We begin by setting up a plotting grid with two rows and one column using par()
function. This arrangement allows us to display both the ACF and PACF plots side by side for easy comparison. The acf()
function generates the ACF plot, which shows how each data point correlates with its lagged values up to a specified maximum lag (in this case, 36 months). Significant spikes or patterns in the ACF plot can indicate seasonality.
Similarly, the pacf()
function creates the PACF plot, which focuses on the direct correlation between a data point and its lags while removing the influence of earlier lags. Significant spikes in the PACF plot can help identify potential values for the ‘p’ parameter in SARIMA modeling, indicating non-seasonal orders.
library(forecast)
# Create ACF and PACF plots
par(mfrow=c(2,1))
acf(AirPassengers, lag.max=36)
pacf(AirPassengers, lag.max=36)
In the ACF plot, we observe significant spikes at lags 12, 24, and 36, indicating a possible seasonal order of 12 (‘P’ in SARIMA terminology). The PACF plot displays a significant spike at lag 1, suggesting a possible non-seasonal order of 1 (‘p’ in SARIMA terminology).
Address Stationarity
Now, let’s address stationarity. We’ll apply first-order differencing to make the data stationary.
This piece of R code performs a crucial step in time series analysis, known as “first-order differencing”. The code calculates the difference between consecutive values in the “AirPassengers” dataset and stores the result in a new variable called AirPassengers_diff
.
Subsequently, it creates a line plot using the ggplot2 library to visualize the differenced data. In this plot, the x-axis represents time (likely in years), while the y-axis shows the differences between consecutive passenger counts. This transformation is done to make the data more stationary, which is a fundamental requirement for many time series models.

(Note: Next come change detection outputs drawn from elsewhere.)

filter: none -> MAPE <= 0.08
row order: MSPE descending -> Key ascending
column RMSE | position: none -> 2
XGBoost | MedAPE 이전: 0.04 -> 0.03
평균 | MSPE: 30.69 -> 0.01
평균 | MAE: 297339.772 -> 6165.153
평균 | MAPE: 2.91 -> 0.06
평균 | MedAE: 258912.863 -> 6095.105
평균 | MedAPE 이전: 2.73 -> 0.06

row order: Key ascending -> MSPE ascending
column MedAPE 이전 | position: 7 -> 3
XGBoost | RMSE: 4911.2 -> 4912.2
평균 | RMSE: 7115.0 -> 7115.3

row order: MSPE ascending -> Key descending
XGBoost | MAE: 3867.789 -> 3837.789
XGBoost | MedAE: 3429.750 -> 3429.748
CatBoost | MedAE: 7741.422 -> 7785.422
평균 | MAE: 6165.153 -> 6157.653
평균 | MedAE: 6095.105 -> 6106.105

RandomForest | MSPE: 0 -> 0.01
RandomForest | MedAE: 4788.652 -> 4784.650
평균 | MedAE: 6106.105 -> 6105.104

# First-order differencing
AirPassengers_diff <- diff(AirPassengers)
# Plot differenced data
ggplot() +
geom_line(aes(x = time(AirPassengers_diff), y = AirPassengers_diff)) +
labs(x = "Year", y = "Differenced Passenger Count") +
theme_minimal()
The differenced data appears more stationary, with fluctuations around a constant mean. Further differencing may not be necessary.
Grid Search for Model Parameters
With our data prepped, it’s time for the grid search. We’ll try different model orders (p, d, q, P, D, Q) to find the best fit.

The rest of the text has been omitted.